> [Your instructions]
In the records below, find the line that contains "[20,101,848,211] US POSEIDON" and the line that contains "[41,724,395,768] Вот что". Set down exactly those lines and every line between them, and nothing more.

> [Record excerpts]
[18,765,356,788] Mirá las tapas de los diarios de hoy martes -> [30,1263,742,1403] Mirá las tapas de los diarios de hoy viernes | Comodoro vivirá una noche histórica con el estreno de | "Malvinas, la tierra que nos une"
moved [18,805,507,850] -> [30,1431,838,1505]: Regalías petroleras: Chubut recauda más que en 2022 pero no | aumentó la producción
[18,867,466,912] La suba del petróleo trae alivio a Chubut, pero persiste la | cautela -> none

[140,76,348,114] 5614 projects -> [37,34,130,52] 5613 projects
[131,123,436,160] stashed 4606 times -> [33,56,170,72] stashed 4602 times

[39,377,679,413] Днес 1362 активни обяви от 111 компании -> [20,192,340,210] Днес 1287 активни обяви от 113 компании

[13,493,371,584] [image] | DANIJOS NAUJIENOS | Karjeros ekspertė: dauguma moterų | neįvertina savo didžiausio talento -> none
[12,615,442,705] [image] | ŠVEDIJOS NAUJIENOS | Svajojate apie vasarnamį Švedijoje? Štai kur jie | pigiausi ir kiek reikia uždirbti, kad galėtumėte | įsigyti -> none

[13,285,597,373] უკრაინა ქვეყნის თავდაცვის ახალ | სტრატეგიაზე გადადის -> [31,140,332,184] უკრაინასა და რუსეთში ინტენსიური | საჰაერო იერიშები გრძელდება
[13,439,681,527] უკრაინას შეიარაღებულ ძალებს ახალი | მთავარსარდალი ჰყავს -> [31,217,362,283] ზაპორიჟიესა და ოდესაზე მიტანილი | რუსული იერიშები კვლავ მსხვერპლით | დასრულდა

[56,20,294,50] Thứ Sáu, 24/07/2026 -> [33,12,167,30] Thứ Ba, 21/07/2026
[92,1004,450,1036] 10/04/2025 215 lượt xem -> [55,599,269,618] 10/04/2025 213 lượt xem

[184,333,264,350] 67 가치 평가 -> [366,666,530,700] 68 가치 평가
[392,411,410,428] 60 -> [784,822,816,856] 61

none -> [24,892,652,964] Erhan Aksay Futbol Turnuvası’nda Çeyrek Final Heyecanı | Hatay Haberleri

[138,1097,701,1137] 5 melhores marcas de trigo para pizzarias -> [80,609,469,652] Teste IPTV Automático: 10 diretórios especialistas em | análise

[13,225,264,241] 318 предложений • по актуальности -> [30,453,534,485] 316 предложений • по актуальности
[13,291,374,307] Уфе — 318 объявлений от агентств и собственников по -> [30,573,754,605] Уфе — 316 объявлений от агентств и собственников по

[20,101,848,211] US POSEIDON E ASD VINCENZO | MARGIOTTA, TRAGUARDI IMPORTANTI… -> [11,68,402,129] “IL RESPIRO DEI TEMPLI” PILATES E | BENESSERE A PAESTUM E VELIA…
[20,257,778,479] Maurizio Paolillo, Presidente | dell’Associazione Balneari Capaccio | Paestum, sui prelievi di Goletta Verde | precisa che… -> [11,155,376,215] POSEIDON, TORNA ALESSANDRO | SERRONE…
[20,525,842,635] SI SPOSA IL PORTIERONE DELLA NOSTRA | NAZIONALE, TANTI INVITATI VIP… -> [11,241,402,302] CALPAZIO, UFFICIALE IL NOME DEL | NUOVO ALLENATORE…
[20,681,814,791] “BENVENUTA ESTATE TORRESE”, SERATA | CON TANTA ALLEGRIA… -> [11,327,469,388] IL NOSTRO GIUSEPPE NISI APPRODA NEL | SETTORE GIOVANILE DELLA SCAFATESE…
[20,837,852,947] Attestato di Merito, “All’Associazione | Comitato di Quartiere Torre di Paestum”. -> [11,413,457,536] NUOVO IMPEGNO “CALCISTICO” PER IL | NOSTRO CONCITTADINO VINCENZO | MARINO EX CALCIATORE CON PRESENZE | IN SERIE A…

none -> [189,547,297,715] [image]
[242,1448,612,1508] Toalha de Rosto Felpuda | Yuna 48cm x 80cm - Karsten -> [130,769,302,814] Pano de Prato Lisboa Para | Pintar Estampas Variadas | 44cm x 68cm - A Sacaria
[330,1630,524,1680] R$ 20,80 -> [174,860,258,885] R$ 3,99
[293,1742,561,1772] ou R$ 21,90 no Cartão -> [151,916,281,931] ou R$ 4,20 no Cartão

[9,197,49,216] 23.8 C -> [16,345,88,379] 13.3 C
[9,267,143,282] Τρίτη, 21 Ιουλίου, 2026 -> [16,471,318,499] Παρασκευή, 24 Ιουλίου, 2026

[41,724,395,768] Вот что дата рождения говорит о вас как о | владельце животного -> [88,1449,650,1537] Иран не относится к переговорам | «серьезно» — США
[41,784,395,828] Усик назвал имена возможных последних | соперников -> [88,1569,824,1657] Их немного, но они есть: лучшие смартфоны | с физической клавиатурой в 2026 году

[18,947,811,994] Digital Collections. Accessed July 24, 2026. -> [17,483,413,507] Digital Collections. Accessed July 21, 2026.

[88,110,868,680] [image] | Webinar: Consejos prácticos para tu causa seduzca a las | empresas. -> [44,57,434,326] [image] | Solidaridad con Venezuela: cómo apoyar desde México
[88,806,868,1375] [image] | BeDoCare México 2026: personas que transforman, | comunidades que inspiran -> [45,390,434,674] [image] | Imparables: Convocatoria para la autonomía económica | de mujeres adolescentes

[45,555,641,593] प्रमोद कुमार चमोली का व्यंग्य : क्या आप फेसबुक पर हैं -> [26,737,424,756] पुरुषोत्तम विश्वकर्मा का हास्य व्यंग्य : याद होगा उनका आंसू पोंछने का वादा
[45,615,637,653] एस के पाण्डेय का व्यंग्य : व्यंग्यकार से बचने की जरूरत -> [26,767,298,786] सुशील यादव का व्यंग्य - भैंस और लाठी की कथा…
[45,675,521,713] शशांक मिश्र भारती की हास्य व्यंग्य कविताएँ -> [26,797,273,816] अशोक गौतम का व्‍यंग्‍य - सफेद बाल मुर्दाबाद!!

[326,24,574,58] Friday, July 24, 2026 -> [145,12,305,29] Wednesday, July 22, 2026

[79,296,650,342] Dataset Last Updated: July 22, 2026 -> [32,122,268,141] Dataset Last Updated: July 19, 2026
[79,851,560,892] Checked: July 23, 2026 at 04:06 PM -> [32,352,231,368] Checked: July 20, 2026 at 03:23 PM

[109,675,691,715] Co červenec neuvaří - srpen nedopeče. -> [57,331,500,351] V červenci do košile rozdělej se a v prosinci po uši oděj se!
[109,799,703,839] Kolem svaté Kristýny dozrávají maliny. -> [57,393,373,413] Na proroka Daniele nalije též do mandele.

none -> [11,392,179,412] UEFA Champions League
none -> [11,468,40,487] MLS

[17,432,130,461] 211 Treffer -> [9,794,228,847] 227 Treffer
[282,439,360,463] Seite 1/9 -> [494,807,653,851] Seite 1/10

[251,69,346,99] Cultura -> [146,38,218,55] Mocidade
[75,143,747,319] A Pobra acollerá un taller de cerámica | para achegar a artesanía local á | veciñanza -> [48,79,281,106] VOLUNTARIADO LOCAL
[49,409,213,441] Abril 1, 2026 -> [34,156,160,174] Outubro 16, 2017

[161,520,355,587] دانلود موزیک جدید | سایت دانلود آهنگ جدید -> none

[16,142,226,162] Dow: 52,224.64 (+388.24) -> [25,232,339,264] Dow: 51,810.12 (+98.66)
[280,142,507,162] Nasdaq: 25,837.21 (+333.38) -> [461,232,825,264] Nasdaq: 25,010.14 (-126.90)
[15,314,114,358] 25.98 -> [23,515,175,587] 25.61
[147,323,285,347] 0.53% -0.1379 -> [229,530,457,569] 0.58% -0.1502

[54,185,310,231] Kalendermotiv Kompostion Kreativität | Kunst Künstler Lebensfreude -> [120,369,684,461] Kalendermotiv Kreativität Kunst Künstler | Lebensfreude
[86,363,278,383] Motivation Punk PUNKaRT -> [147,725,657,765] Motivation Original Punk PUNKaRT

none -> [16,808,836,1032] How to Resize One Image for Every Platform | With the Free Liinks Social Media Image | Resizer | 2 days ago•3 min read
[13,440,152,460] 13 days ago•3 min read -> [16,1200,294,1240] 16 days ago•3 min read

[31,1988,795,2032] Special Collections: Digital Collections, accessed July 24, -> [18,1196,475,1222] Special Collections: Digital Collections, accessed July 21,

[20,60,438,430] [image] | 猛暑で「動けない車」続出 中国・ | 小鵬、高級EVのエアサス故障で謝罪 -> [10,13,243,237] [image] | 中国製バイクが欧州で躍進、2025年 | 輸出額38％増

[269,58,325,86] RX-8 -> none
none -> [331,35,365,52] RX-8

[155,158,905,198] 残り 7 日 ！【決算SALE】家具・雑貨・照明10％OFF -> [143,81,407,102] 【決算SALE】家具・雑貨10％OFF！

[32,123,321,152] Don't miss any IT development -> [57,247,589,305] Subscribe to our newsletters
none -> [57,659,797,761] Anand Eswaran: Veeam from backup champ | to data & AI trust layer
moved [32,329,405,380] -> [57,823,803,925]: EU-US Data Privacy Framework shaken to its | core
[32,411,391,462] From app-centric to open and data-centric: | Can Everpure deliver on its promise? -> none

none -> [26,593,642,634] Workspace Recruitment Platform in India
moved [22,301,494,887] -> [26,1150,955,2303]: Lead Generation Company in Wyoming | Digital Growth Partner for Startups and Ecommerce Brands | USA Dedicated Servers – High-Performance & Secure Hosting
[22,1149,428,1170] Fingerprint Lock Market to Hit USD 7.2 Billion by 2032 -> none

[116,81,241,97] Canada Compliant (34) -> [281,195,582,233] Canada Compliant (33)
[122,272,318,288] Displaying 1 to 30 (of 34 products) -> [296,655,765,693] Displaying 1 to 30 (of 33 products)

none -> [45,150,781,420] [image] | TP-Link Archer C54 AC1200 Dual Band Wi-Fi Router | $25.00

> [Result of the task]
[20,101,848,211] US POSEIDON E ASD VINCENZO | MARGIOTTA, TRAGUARDI IMPORTANTI… -> [11,68,402,129] “IL RESPIRO DEI TEMPLI” PILATES E | BENESSERE A PAESTUM E VELIA…
[20,257,778,479] Maurizio Paolillo, Presidente | dell’Associazione Balneari Capaccio | Paestum, sui prelievi di Goletta Verde | precisa che… -> [11,155,376,215] POSEIDON, TORNA ALESSANDRO | SERRONE…
[20,525,842,635] SI SPOSA IL PORTIERONE DELLA NOSTRA | NAZIONALE, TANTI INVITATI VIP… -> [11,241,402,302] CALPAZIO, UFFICIALE IL NOME DEL | NUOVO ALLENATORE…
[20,681,814,791] “BENVENUTA ESTATE TORRESE”, SERATA | CON TANTA ALLEGRIA… -> [11,327,469,388] IL NOSTRO GIUSEPPE NISI APPRODA NEL | SETTORE GIOVANILE DELLA SCAFATESE…
[20,837,852,947] Attestato di Merito, “All’Associazione | Comitato di Quartiere Torre di Paestum”. -> [11,413,457,536] NUOVO IMPEGNO “CALCISTICO” PER IL | NOSTRO CONCITTADINO VINCENZO | MARINO EX CALCIATORE CON PRESENZE | IN SERIE A…

none -> [189,547,297,715] [image]
[242,1448,612,1508] Toalha de Rosto Felpuda | Yuna 48cm x 80cm - Karsten -> [130,769,302,814] Pano de Prato Lisboa Para | Pintar Estampas Variadas | 44cm x 68cm - A Sacaria
[330,1630,524,1680] R$ 20,80 -> [174,860,258,885] R$ 3,99
[293,1742,561,1772] ou R$ 21,90 no Cartão -> [151,916,281,931] ou R$ 4,20 no Cartão

[9,197,49,216] 23.8 C -> [16,345,88,379] 13.3 C
[9,267,143,282] Τρίτη, 21 Ιουλίου, 2026 -> [16,471,318,499] Παρασκευή, 24 Ιουλίου, 2026

[41,724,395,768] Вот что дата рождения говорит о вас как о | владельце животного -> [88,1449,650,1537] Иран не относится к переговорам | «серьезно» — США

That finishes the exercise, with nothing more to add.